[Task brief] Pictures appear among the records. Write out all else exactly as it stands.

*** Available data ***

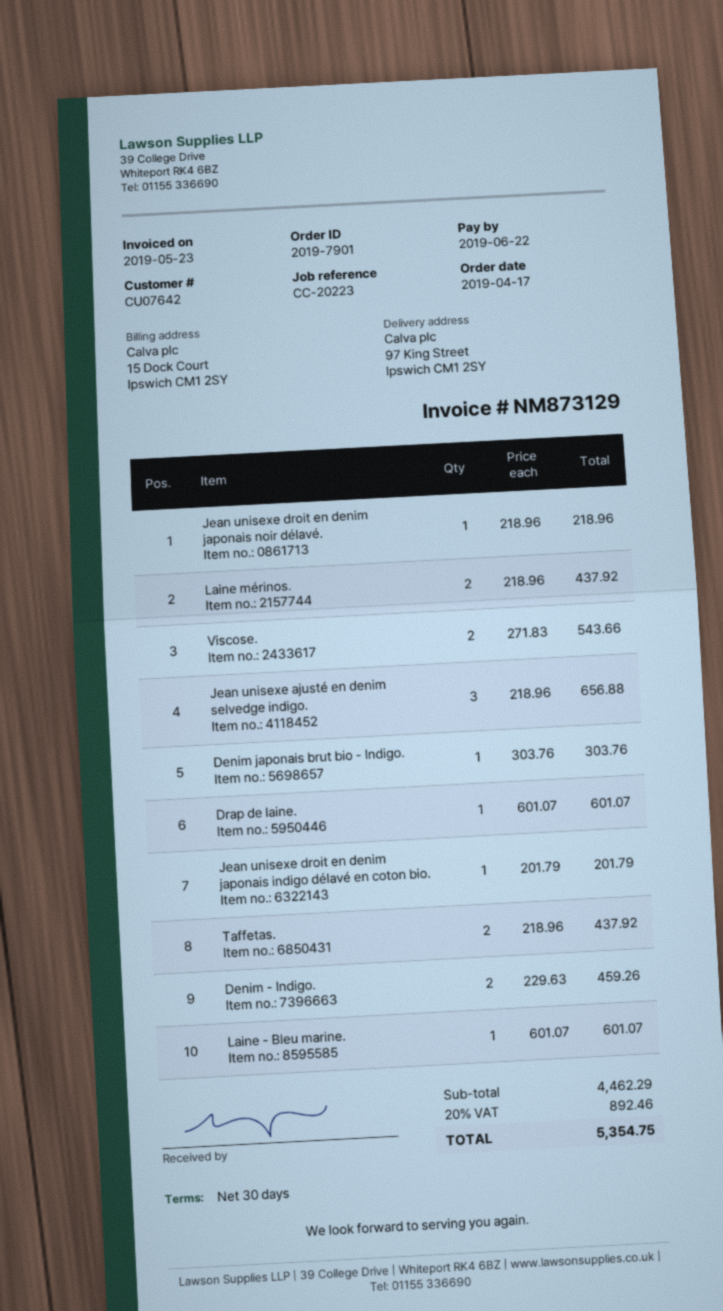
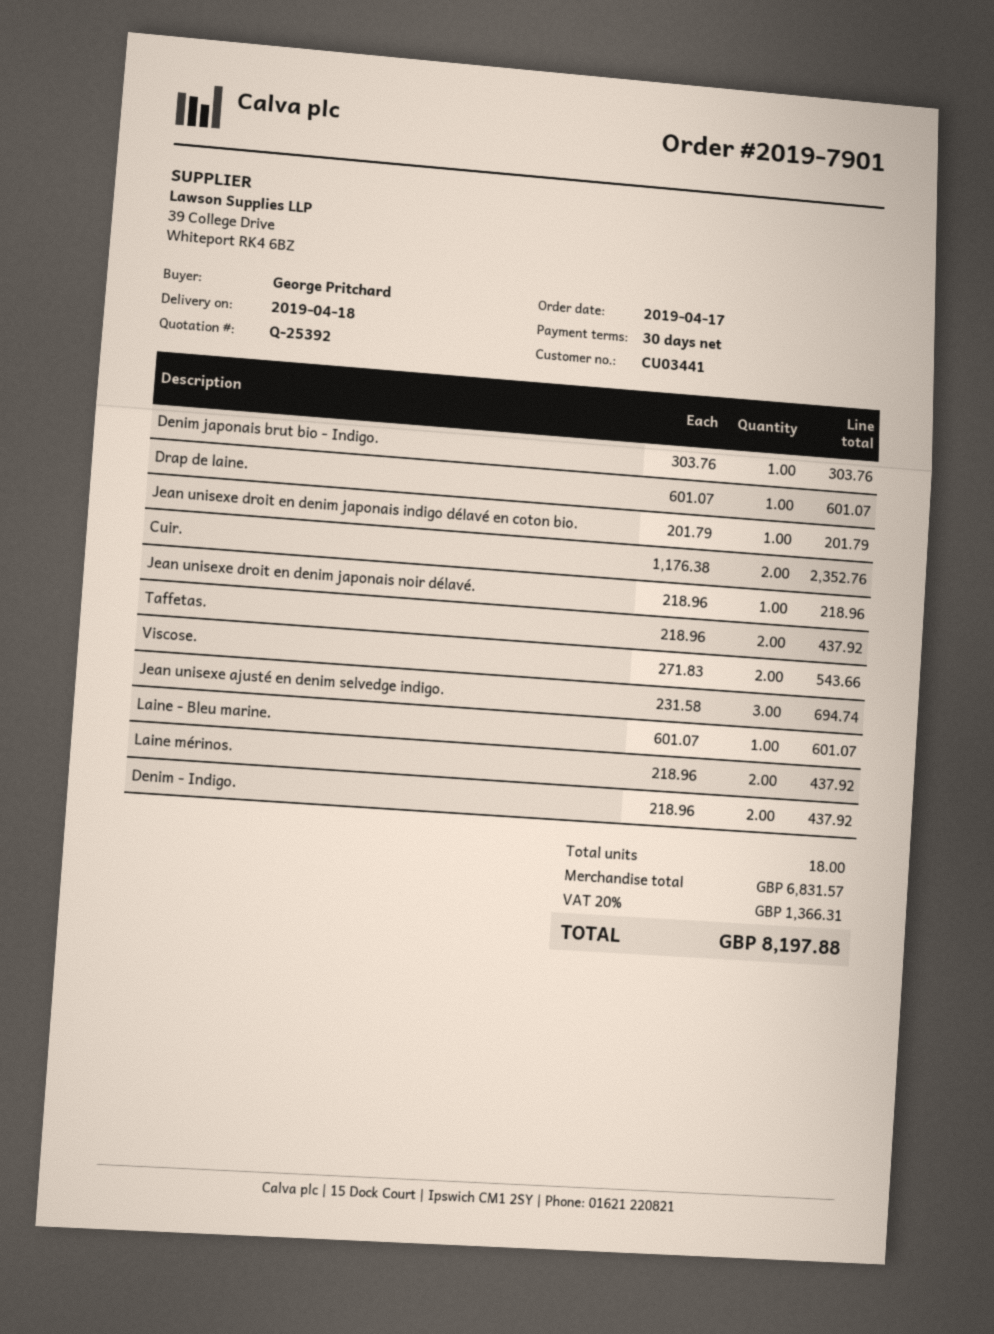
customer number: CU07642 -> CU03441
Jean unisexe ajusté en denim selvedge indigo.: 3 x 218.96 = 656.88 -> 3 x 231.58 = 694.74
Denim - Indigo.: 2 x 229.63 = 459.26 -> 2 x 218.96 = 437.92
Cuir.: none -> 2 x 1176.38 = 2352.76
subtotal: 4462.29 -> 6831.57
tax: 20% = 892.46 -> 20% = 1366.31
total: 5354.75 -> 8197.88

*** End of Available data ***

[Expected answer]
customer number: CU07642 -> CU03441
Jean unisexe ajusté en denim selvedge indigo.: 3 x 218.96 = 656.88 -> 3 x 231.58 = 694.74
Denim - Indigo.: 2 x 229.63 = 459.26 -> 2 x 218.96 = 437.92
Cuir.: none -> 2 x 1176.38 = 2352.76
subtotal: 4462.29 -> 6831.57
tax: 20% = 892.46 -> 20% = 1366.31
total: 5354.75 -> 8197.88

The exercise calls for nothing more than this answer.